China's State Council issued the 15th Five-Year Plan for National Health, establishing 19 key indicators and 24 major tasks for improving national health over the next five years. The plan sets a target of achieving an average life expectancy of 80 years by 2030, with key health indicators reaching the level of high-income countries. Medical and health resource allocation is to be further optimized, and the multi-tiered medical security system is to be improved. China's leading role in the global development of traditional medicine will also be consolidated.
The plan deploys health services across the full life cycle. Health education will be integrated into the national education system, and societal efforts to reduce salt, oil, and sugar intake will be promoted. Nationwide fitness activities are to be widely carried out, with more fitness facilities built close to communities.

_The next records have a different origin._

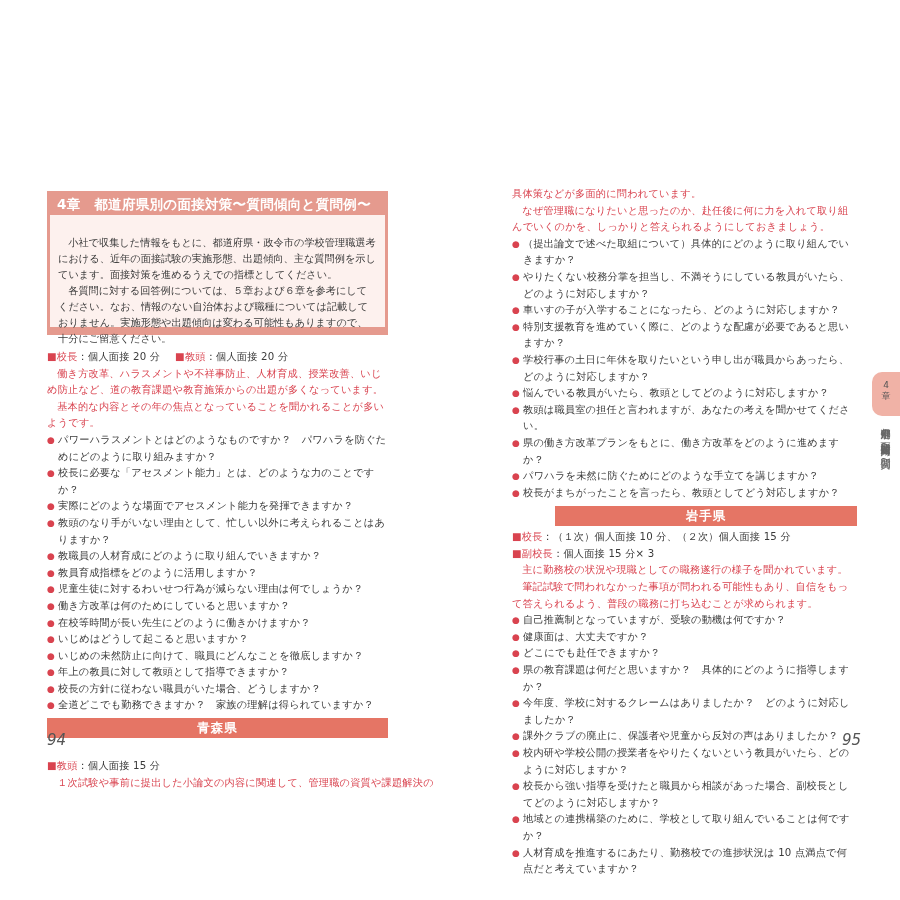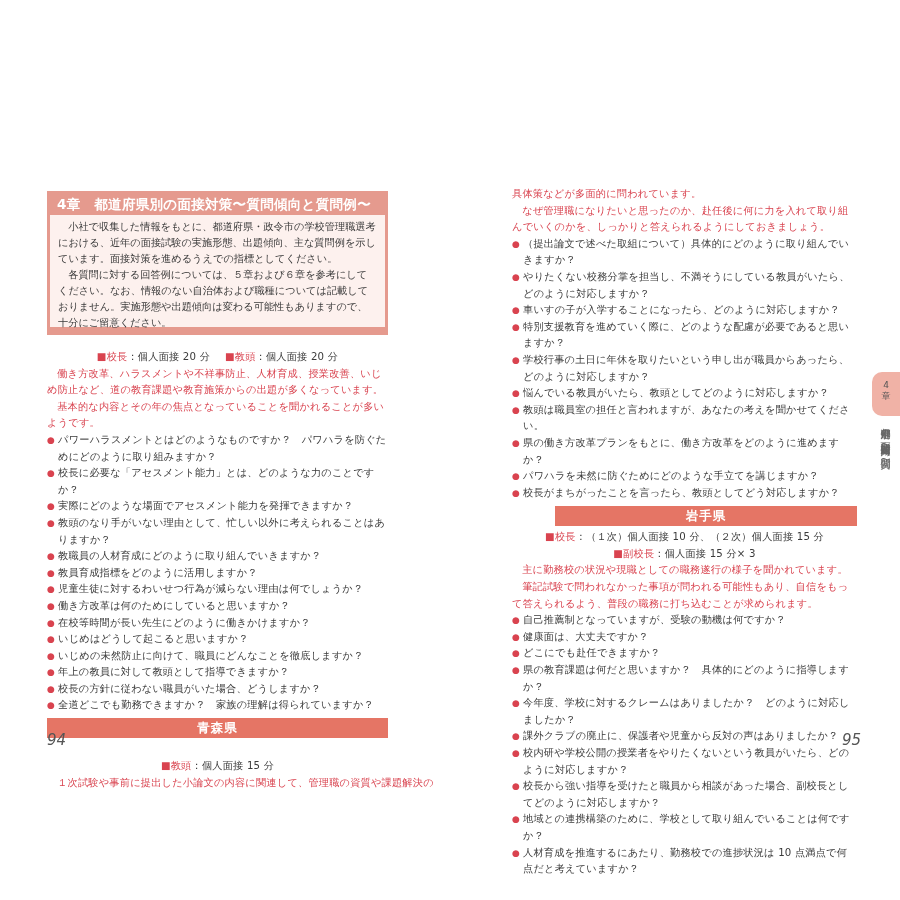--- a/index.html
+++ b/index.html
@@ -7,25 +7,25 @@
          font-family:"DejaVu Sans", "Liberation Sans", sans-serif; color:#3a3a3a; }
   .page { position:absolute; top:0; }
   .left-page { left:47px; width:341px; }
   .right-page { left:512px; width:345px; }
   .txt { font-size:10.2px; line-height:16.6px; letter-spacing:0.2px; }
   .red { color:#d9434f; }
   .intro-box { position:absolute; left:47px; top:191px; width:341px; height:144px;
                background:#e59a8e; box-sizing:border-box; padding:3px; }
   .intro-title { color:#fff; font-weight:bold; font-size:13.5px; height:21px; line-height:21px;
                  padding-left:7px; letter-spacing:0.3px; }
-  .intro-body { background:#fdf1ee; height:112px; box-sizing:border-box; padding:4px 8px; }
+  .intro-body { background:#fdf1ee; height:112px; box-sizing:border-box; padding:20px 8px; }
   .intro-body p { margin:0; text-indent:1em; font-size:10.2px; line-height:16px; color:#3a3a3a; }
   .section-bar { background:#e57565; color:#fff; font-weight:bold; font-size:12.5px;
                  text-align:center; height:20px; line-height:20px; letter-spacing:1px; }
-  .meta { margin:0;text-align:center; }
+  .meta { margin:0; }
   .sq { color:#d9434f; }
   .role { color:#d9434f; }
   .para { margin:0; text-indent:1em; }
   .para.noindent { text-indent:0; }
   ul.qs { list-style:none; margin:0; padding:0; }
   ul.qs li { position:relative; padding-left:11px; }
   ul.qs li .bullet { position:absolute; left:0; top:0; color:#d9434f; font-size:9px; }
   .pageno { position:absolute; font-size:15px; font-style:italic; color:#555; }
   .side-tab { position:absolute; left:872px; top:372px; width:28px; height:44px;
               background:#f0b2a6; border-radius:10px 0 0 10px; text-align:center;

By 2030, the smoking rate among people aged 15 and above is to be reduced to 20%, and the health literacy level is to rise from 33.69% to 40%. For the young and the elderly, the plan calls for improving the birth support policy system, accelerating the development of a public-interest nursery care system, and implementing free HPV vaccination for all eligible girls. For the elderly, actions will be taken to promote oral health, hearing health, psychological care, nutritional improvement, and dementia prevention and treatment, while the care system for disabled and demented elderly persons will be improved. The plan also covers targeted treatment of occupational disease hazards in key industries, health management and rehabilitation services for people with disabilities, and mechanisms for monitoring and assisting those at risk of falling back into poverty due to illness.

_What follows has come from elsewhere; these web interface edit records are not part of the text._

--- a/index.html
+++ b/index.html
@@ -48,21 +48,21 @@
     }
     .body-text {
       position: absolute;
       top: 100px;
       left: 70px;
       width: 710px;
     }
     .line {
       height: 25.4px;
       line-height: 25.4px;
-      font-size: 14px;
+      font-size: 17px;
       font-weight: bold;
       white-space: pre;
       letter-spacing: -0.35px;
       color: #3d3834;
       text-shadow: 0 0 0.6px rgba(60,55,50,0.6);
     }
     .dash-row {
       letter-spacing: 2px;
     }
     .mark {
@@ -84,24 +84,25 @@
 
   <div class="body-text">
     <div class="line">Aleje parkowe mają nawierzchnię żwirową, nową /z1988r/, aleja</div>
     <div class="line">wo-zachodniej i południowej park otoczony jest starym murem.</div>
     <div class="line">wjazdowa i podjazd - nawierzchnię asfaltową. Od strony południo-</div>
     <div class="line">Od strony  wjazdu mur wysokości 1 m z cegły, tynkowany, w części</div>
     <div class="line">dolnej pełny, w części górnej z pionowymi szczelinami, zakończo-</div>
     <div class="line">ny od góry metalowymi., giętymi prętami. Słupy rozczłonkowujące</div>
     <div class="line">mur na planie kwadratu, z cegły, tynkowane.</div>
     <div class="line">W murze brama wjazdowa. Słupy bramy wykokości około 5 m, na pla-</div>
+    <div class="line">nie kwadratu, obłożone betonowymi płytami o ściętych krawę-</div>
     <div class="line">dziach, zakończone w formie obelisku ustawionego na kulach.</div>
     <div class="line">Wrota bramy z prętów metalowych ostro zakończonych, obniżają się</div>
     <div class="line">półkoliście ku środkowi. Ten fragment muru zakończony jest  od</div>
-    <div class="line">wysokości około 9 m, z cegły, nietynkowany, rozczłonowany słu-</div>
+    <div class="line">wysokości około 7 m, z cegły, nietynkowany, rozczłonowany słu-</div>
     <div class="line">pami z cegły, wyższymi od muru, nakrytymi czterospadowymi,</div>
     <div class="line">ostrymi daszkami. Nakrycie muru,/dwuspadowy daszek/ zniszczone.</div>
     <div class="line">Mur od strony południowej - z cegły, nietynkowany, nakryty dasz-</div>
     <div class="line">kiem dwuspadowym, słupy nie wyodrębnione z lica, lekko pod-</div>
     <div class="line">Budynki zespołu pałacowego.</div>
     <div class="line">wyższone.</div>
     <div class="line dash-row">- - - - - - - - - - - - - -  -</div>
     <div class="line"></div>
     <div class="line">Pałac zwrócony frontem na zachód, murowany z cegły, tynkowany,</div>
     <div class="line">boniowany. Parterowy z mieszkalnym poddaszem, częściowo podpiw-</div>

In terms of medical resource allocation, the plan differentiates the functions of medical institutions at different levels. Institutions tasked with national medical centers, national clinical research centers, or national regional medical centers, as well as provincial-level and above hospitals, will focus on referral, consultation, and inpatient services for acute, critical, and complex diseases. At the grassroots level, the plan explicitly states that the scale of tertiary hospitals will be controlled, the layout of grassroots medical and health institutions will be optimized, a batch of key central township health centers will be selected and developed to play a radiating role, and the urban community health service system will be improved to form a 15-minute basic medical and health service circle. The medical functions of township health centers and community health service centers in large-population towns will be expanded. For bed resources, a classified management system will be established based on resource allocation and performance evaluation, and the proportion of beds for rehabilitation, nursing, and hospice care in grassroots institutions will be increased, with encouragement for home-based hospital bed services.
The plan stresses that the development of health services will be driven by technological innovation and digitalization. More strategic scientists, leading talents, and innovation teams will be cultivated in the health field, along with interdisciplinary strategic talents integrating medical, preventive, and management disciplines. Scientific research will focus on pathogenesis, drugs, vaccines, medical devices, and brain-computer interfaces. The whole chain will be supported for the development and application of innovative drugs and medical devices. Digital and smart applications include building a national smart platform for cross-provincial sharing of health examination results, enabling residents to access their electronic health records in real time, and promoting the application of digital and smart technologies in assisted diagnosis, precision medicine, health management, medical insurance services, and elderly and disability care.